Using Metrics Suites to Improve the Measurement of Privacy in Graphs
This work addresses the need for more accurate privacy evaluations in graph data sharing, which is crucial for researchers and businesses handling sensitive social graphs, though it is incremental as it builds on existing metrics and methods.
The paper tackled the problem of evaluating privacy metrics for graph anonymization and de-anonymization by analyzing 26 metrics against three criteria, finding no single metric performed perfectly. It proposed using metrics suites to aggregate multiple metrics, improving monotonicity compared to the best individual metric.
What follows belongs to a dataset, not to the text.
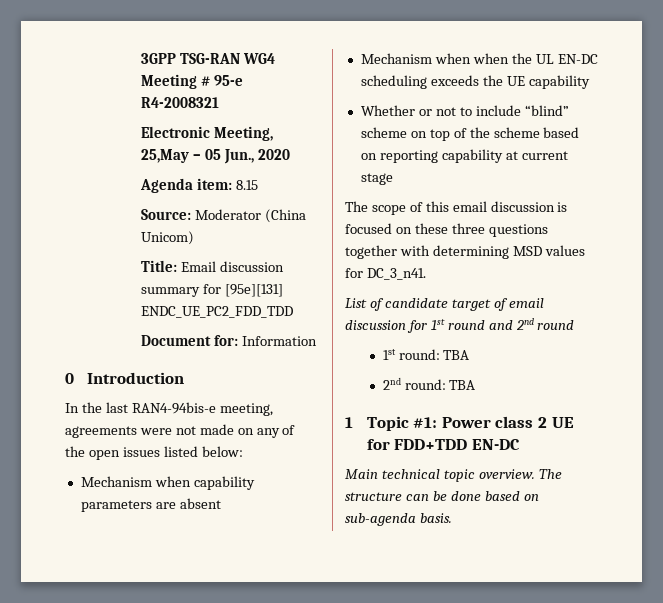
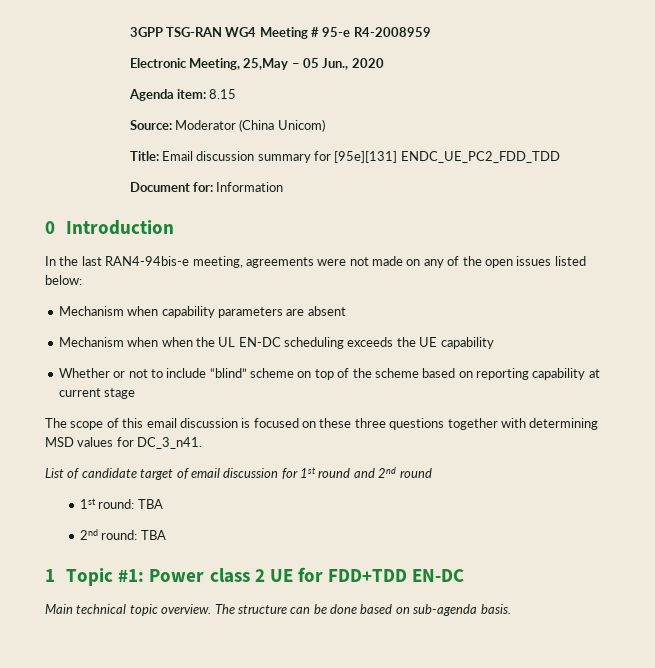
- 3GPP TSG-RAN WG4 Meeting # 95-e R4-2008321
+ 3GPP TSG-RAN WG4 Meeting # 95-e R4-2008959

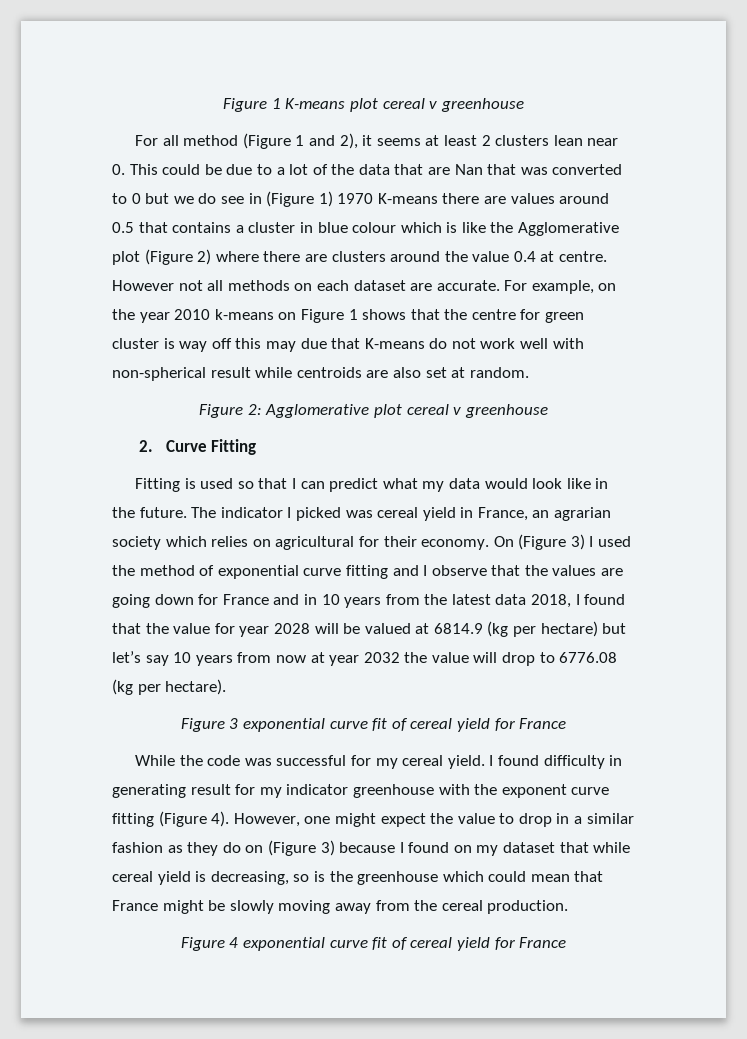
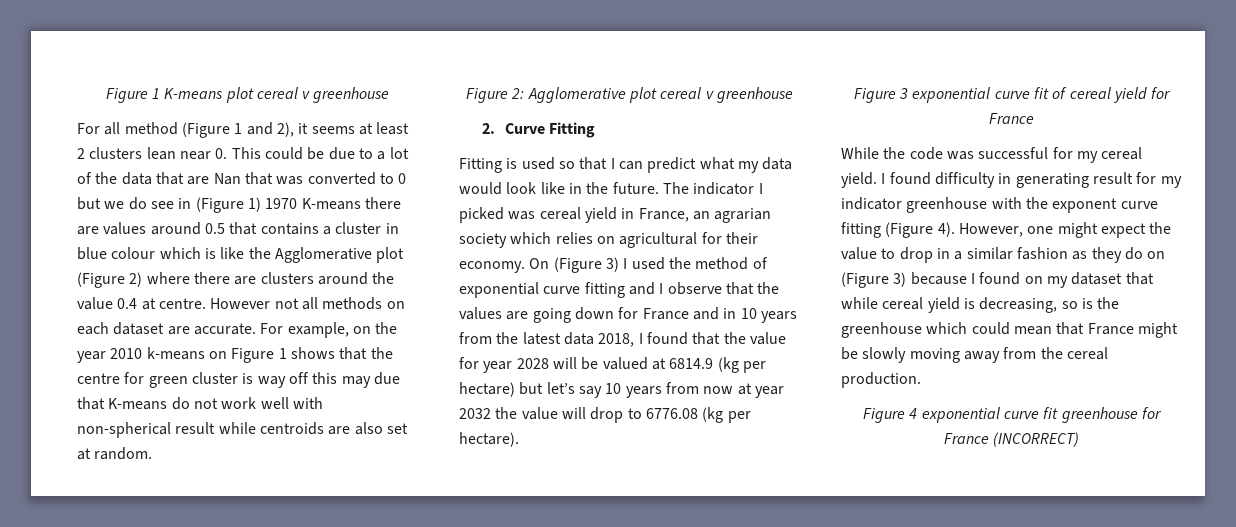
- Figure 4 exponential curve fit of cereal yield for France
+ Figure 4 exponential curve fit greenhouse for France (INCORRECT)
Social graphs are widely used in research (e.g., epidemiology) and business (e.g., recommender systems). However, sharing these graphs poses privacy risks because they contain sensitive information about individuals. Graph anonymization techniques aim to protect individual users in a graph, while graph de-anonymization aims to re-identify users. The effectiveness of anonymization and de-anonymization algorithms is usually evaluated with privacy metrics. However, it is unclear how strong existing privacy metrics are when they are used in graph privacy. In this paper, we study 26 privacy metrics for graph anonymization and de-anonymization and evaluate their strength in terms of three criteria: monotonicity indicates whether the metric indicates lower privacy for stronger adversaries; for within-scenario comparisons, evenness indicates whether metric values are spread evenly; and for between-scenario comparisons, shared value range indicates whether metrics use a consistent value range across scenarios. Our extensive experiments indicate that no single metric fulfills all three criteria perfectly. We therefore use methods from multi-criteria decision analysis to aggregate multiple metrics in a metrics suite, and we show that these metrics suites improve monotonicity compared to the best individual metric. This important result enables more monotonic, and thus more accurate, evaluations of new graph anonymization and de-anonymization algorithms.